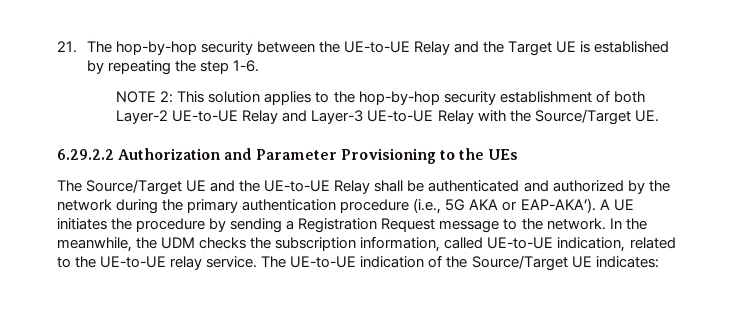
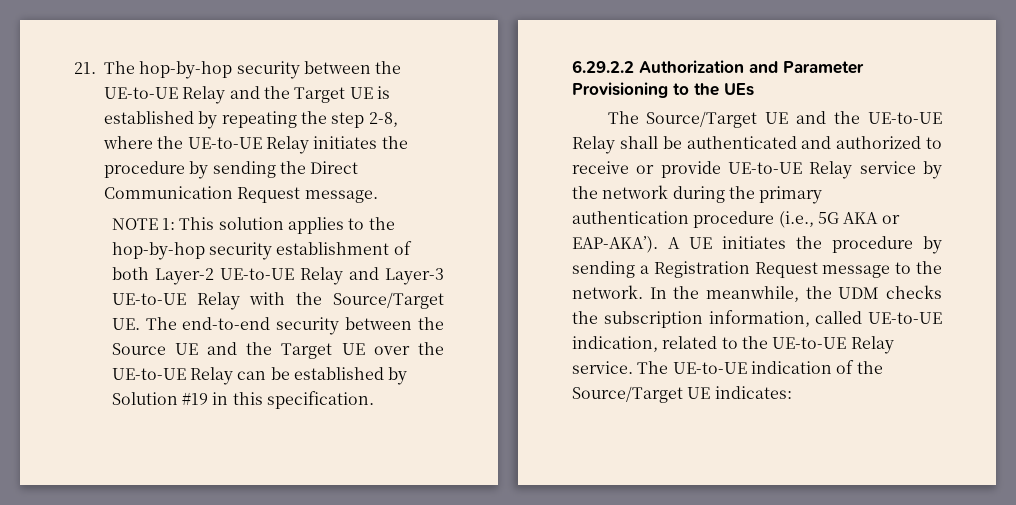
- 21. The hop-by-hop security between the UE-to-UE Relay and the Target UE is established by repeating the step 1-6.
+ 21. The hop-by-hop security between the UE-to-UE Relay and the Target UE is established by repeating the step 2-8, where the UE-to-UE Relay initiates the procedure by sending the Direct Communication Request message.
- NOTE 2: This solution applies to the hop-by-hop security establishment of both Layer-2 UE-to-UE Relay and Layer-3 UE-to-UE Relay with the Source/Target UE.
+ NOTE 1: This solution applies to the hop-by-hop security establishment of both Layer-2 UE-to-UE Relay and Layer-3 UE-to-UE Relay with the Source/Target UE. The end-to-end security between the Source UE and the Target UE over the UE-to-UE Relay can be established by Solution #19 in this specification.
- The Source/Target UE and the UE-to-UE Relay shall be authenticated and authorized by the network during the primary authentication procedure (i.e., 5G AKA or EAP-AKA’).
+ The Source/Target UE and the UE-to-UE Relay shall be authenticated and authorized to receive or provide UE-to-UE Relay service by the network during the primary authentication procedure (i.e., 5G AKA or EAP-AKA’).
- In the meanwhile, the UDM checks the subscription information, called UE-to-UE indication, related to the UE-to-UE relay service.
+ In the meanwhile, the UDM checks the subscription information, called UE-to-UE indication, related to the UE-to-UE Relay service.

──────

*Problem requirements*:
Return the entries exactly as given. Do not include pictures.

*Exercise answer*:
- 21. The hop-by-hop security between the UE-to-UE Relay and the Target UE is established by repeating the step 1-6.
+ 21. The hop-by-hop security between the UE-to-UE Relay and the Target UE is established by repeating the step 2-8, where the UE-to-UE Relay initiates the procedure by sending the Direct Communication Request message.
- NOTE 2: This solution applies to the hop-by-hop security establishment of both Layer-2 UE-to-UE Relay and Layer-3 UE-to-UE Relay with the Source/Target UE.
+ NOTE 1: This solution applies to the hop-by-hop security establishment of both Layer-2 UE-to-UE Relay and Layer-3 UE-to-UE Relay with the Source/Target UE. The end-to-end security between the Source UE and the Target UE over the UE-to-UE Relay can be established by Solution #19 in this specification.
- The Source/Target UE and the UE-to-UE Relay shall be authenticated and authorized by the network during the primary authentication procedure (i.e., 5G AKA or EAP-AKA’).
+ The Source/Target UE and the UE-to-UE Relay shall be authenticated and authorized to receive or provide UE-to-UE Relay service by the network during the primary authentication procedure (i.e., 5G AKA or EAP-AKA’).
- In the meanwhile, the UDM checks the subscription information, called UE-to-UE indication, related to the UE-to-UE relay service.
+ In the meanwhile, the UDM checks the subscription information, called UE-to-UE indication, related to the UE-to-UE Relay service.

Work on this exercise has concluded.